In this concluding episode of our four-part “Jazz Crossroads of America” series, we explore the following artists and themes:
The words “Indiana” and “cool” might not be considered synonymous by some, but consider the case of Terre Haute, Indiana pianist and bandleader Claude Thornhill, whose mixture of orchestral bop and ethereal ballads influenced an entire school of modern jazz and pointed the way to some of Miles Davis’ masterpieces. You’ve probably heard his standard “Snowfall” during the holiday season, but it was his modernistic 1940s big-band recordings, crafted by Thornhill and his chief arranger Gil Evans, that had the most long-lasting impact. Evans once remarked that the orchestra’s sound, shaped through unusual instrumentation that included French horns and a tuba, “hung like a cloud.” Thornhill’s influence is felt most directly in the recordings Miles Davis made at the end of the 1940s, the so-called “Birth of the Cool” sessions, that involved Evans and several musicians from the Thornhill orchestra, and the large-ensemble recordings such as Miles Ahead and Sketches of Spain that Davis and Evans would record together in the late 1950s. Trombonist and jazz educator Brent Wallarab joins us to discuss Thornhill’s impact on modern jazz.
West Coast Jazz
Claude Thornhill and Miles Davis’ Birth Of The Cool recordings would influence the sound of 1950s West Coast jazz, with its impressionistic harmonies and floating rhythms, but there was another Indiana connection as well—-the musicians who went, literally, to the West Coast. Jazz historian Ted Gioia talks with us about artists such as pianist Carl Perkins, bassist Leroy Vinnegar, trumpeters Pete and Conte Candoli, and the Mastersounds (a group formed by Wes Montgomery’s brothers Buddy and Monk).

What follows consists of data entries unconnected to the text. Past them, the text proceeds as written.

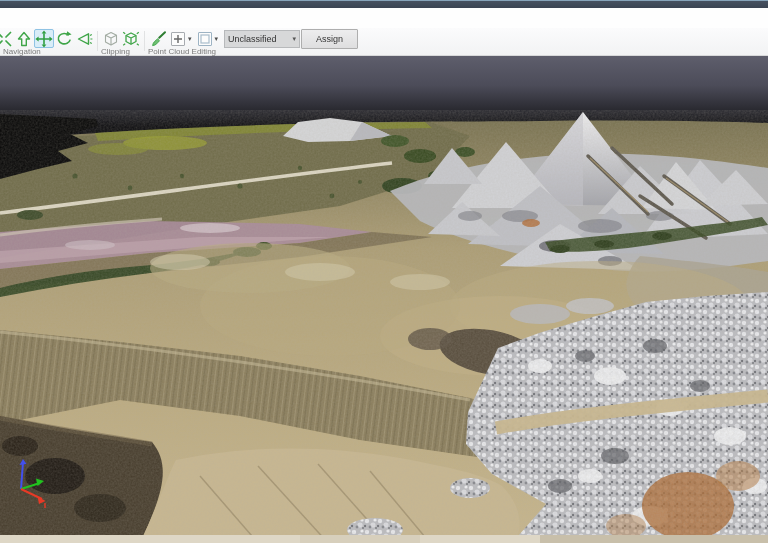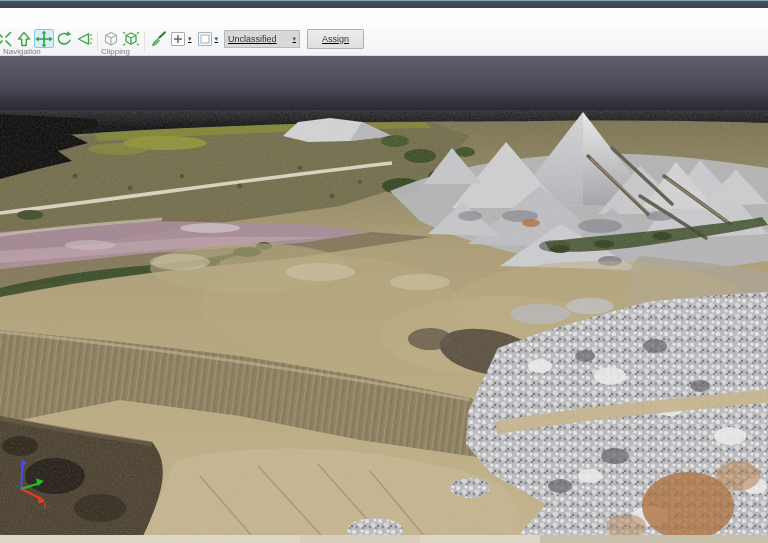--- a/index.html
+++ b/index.html
@@ -5,38 +5,38 @@
   html,body{margin:0;padding:0;}
   body{width:768px;height:543px;overflow:hidden;position:relative;
        font-family:"Liberation Sans",sans-serif;background:#fff;}
   .titlebar{position:absolute;top:0;left:0;width:768px;height:8px;
     background:linear-gradient(#86a4ba 0,#86a4ba 1.5px,#45505f 1.5px,#3a4452 100%);}
   .gap{position:absolute;top:8px;left:0;width:768px;height:20px;background:#fefefe;}
   .ribbon{position:absolute;top:28px;left:0;width:768px;height:27px;
     background:linear-gradient(#fbfbfc,#f2f3f4);border-bottom:1px solid #d8d9da;
     display:flex;align-items:stretch;}
   .rgroup{display:flex;flex-direction:column;justify-content:space-between;padding:1px 3px 0 3px;}
-  .tools{display:flex;align-items:center;height:19px;text-decoration:underline;}
+  .tools{display:flex;align-items:center;height:19px;}
   .glabel{font-size:8px;color:#7b7b7b;line-height:8px;padding-bottom:1px;
     white-space:nowrap;}
   .sep{width:1px;background:#e1e2e3;margin:3px 0 4px 0;}
   .tbtn{width:20px;height:19px;display:flex;align-items:center;justify-content:center;
     background:transparent;border:1px solid transparent;padding:0;border-radius:2px;}
   .tbtn.selected{background:#d9edf8;border-color:#8fc3e4;}
   .tbtn.cut{margin-left:-9px;}
   .smallbtn{width:14px;height:14px;border:1px solid #a7abb0;background:#fcfcfc;
     display:flex;align-items:center;justify-content:center;padding:0;margin-left:3px;border-radius:1px;}
   .smallbtn.sq{border-color:#9db3c4;}
   .caret{font-size:7px;color:#4e4e4e;margin:0 2px 0 2px;background:none;border:none;padding:0 1px;}
   .combo{width:68px;height:16px;background:#d7d8d9;border:1px solid #b7b9bb;
     display:flex;align-items:center;justify-content:space-between;
     font-size:9px;color:#333;padding:0 3px;margin-left:3px;}
   .combo .val{overflow:hidden;white-space:nowrap;}
   .assignbtn{height:20px;background:linear-gradient(#ededee,#dededf);border:1px solid #aeaeae;
-    font-size:9px;color:#333;margin-left:7px;padding:0 14px;border-radius:1px;}
+    font-size:9px;color:#333;margin-left:1px;padding:0 14px;border-radius:1px;}
   .viewport{position:absolute;top:56px;left:0;width:768px;height:487px;background:#000;}
   .viewport svg{display:block;}
 </style>
 </head>
 <body>
 
 <div class="titlebar"></div>
 <div class="gap"></div>
 
 <div class="ribbon">
@@ -128,20 +128,21 @@
           <rect x="1" y="1" width="8" height="8" fill="none" stroke="#a9bccb" stroke-width="1.2"></rect>
         </svg>
       </button>
       <button class="caret">▾</button>
       <div class="combo">
         <span class="val">Unclassified</span>
         <span style="font-size:7px;color:#555;">▾</span>
       </div>
       <button class="assignbtn">Assign</button>
     </div>
+    <div class="glabel">Point Cloud Editing</div>
   </div>
 </div>
 
 <div class="viewport">
 <svg width="768" height="487" viewBox="0 0 768 487">
   <defs>
     <linearGradient id="sky" x1="0" y1="0" x2="0" y2="1">
       <stop offset="0" stop-color="#5e5e6c"></stop>
       <stop offset="0.06" stop-color="#4c4c59"></stop>
       <stop offset="0.11" stop-color="#2a2a31"></stop>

Birth Of The School: Indiana’s Role In The Rise Of Jazz Education
While some Hoosier musicians heeded a “go-west-young-man” call, something else was stirring at Indiana University’s School of Music in the 1950s. Students and musicians such as Buddy Baker, David Baker, Al Cobine, and Jerry Coker were playing jazz around town and around campus, and the music was threatening to infiltrate the hallowed classical-only halls of the school. Eventually these musicians and another IU student, Jamey Aebersold, would lead the way in establishing the jazz-education movement. Baker built the internationally-renowned Indiana University jazz studies program, while Aebersold’s popular play-along books and recordings helped musicians hone their craft alone and at home. Baker and Aebersold talk about their emerging roles as jazz educators, and we’ll hear some of their music, as well as that of Cobine and Coker.